'''
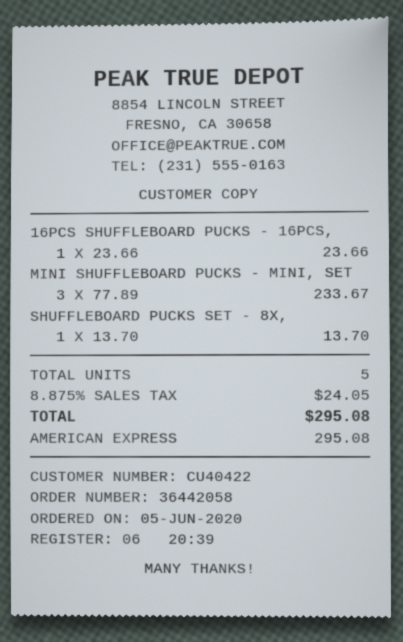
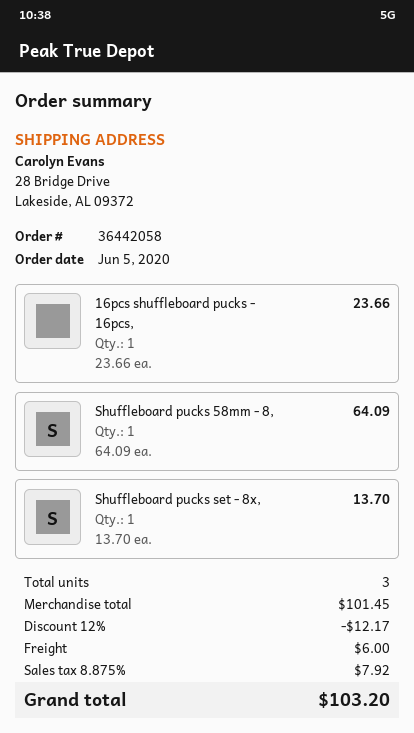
MINI SHUFFLEBOARD PUCKS - MINI, SET: 3 x 77.89 = 233.67 -> none
Shuffleboard pucks 58mm - 8,: none -> 1 x 64.09 = 64.09
total quantity: 5 -> 3
discount: none -> 12% = 12.17
shipping: none -> 6.00
tax: 8.875% = 24.05 -> 8.875% = 7.92
total: 295.08 -> 103.20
'''
■ **Task requirements**
Find the lines in the entries above where "total" occurs, and copy each of them.

■ **Result**
total quantity: 5 -> 3
total: 295.08 -> 103.20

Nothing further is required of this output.